WHAT TO PRODUCE:
Copy out every line of the records in which "default" can be found.
══════
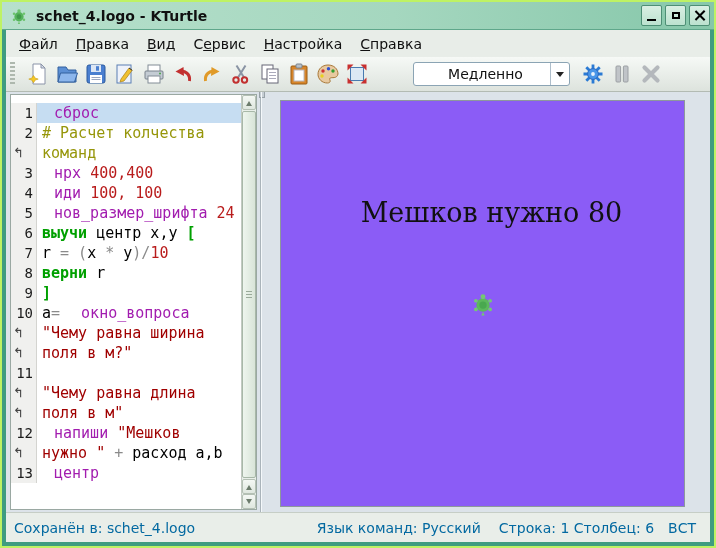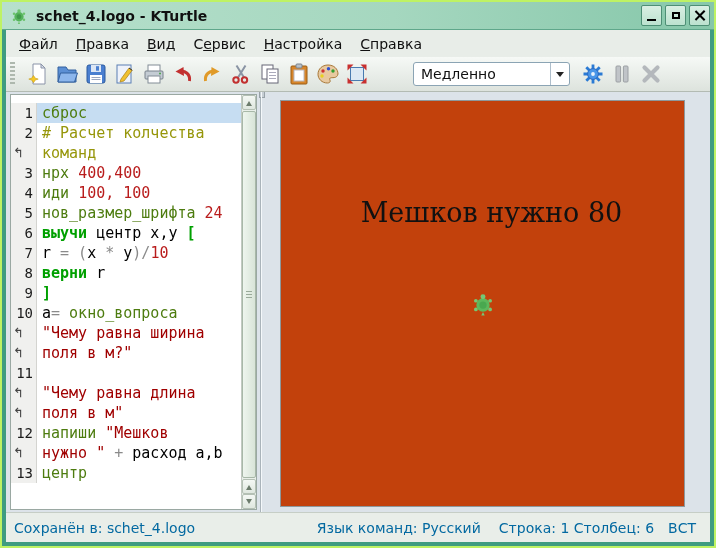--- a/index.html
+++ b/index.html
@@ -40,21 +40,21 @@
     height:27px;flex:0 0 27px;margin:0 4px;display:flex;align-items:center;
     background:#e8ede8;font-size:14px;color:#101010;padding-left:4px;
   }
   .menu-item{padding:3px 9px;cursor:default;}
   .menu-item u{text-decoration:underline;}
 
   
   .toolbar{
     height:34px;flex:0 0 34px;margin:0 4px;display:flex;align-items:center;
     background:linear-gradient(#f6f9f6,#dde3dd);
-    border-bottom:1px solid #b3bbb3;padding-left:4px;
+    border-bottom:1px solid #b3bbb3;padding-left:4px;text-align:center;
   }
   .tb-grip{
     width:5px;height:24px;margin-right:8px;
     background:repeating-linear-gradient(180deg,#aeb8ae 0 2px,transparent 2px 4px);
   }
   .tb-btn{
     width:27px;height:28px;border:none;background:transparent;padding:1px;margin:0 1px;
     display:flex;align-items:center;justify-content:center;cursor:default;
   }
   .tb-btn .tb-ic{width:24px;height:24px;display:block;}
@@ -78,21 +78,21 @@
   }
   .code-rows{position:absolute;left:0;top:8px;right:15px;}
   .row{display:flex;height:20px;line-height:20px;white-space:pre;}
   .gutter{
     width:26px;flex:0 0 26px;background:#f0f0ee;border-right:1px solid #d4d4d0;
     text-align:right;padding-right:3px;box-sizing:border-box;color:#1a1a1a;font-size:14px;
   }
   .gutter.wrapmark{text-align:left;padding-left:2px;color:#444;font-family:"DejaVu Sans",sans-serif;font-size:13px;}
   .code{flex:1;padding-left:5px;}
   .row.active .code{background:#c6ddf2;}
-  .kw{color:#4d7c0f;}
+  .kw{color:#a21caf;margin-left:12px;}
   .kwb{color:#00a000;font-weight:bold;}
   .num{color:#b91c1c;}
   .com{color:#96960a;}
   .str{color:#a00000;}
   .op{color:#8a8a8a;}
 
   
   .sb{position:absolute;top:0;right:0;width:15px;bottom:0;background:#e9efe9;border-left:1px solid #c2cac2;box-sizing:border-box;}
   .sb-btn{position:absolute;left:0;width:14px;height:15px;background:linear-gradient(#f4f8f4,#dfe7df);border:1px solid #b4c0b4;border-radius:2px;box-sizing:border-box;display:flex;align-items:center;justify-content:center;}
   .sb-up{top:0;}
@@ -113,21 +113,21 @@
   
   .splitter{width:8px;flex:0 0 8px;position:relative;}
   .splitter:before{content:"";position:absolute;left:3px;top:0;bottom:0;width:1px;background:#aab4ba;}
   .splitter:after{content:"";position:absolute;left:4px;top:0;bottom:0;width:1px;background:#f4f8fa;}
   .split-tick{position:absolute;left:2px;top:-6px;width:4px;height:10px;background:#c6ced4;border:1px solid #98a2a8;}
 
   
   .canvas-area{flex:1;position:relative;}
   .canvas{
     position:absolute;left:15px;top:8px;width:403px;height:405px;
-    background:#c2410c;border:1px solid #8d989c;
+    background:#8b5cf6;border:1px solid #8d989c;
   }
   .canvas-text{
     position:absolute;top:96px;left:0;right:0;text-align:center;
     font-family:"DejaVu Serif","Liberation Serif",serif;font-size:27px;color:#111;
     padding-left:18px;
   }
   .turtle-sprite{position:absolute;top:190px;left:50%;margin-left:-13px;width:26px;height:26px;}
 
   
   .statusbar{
══════
RESULT OF THE EXERCISE:
   .menu-item{padding:3px 9px;cursor:default;}
     display:flex;align-items:center;justify-content:center;cursor:default;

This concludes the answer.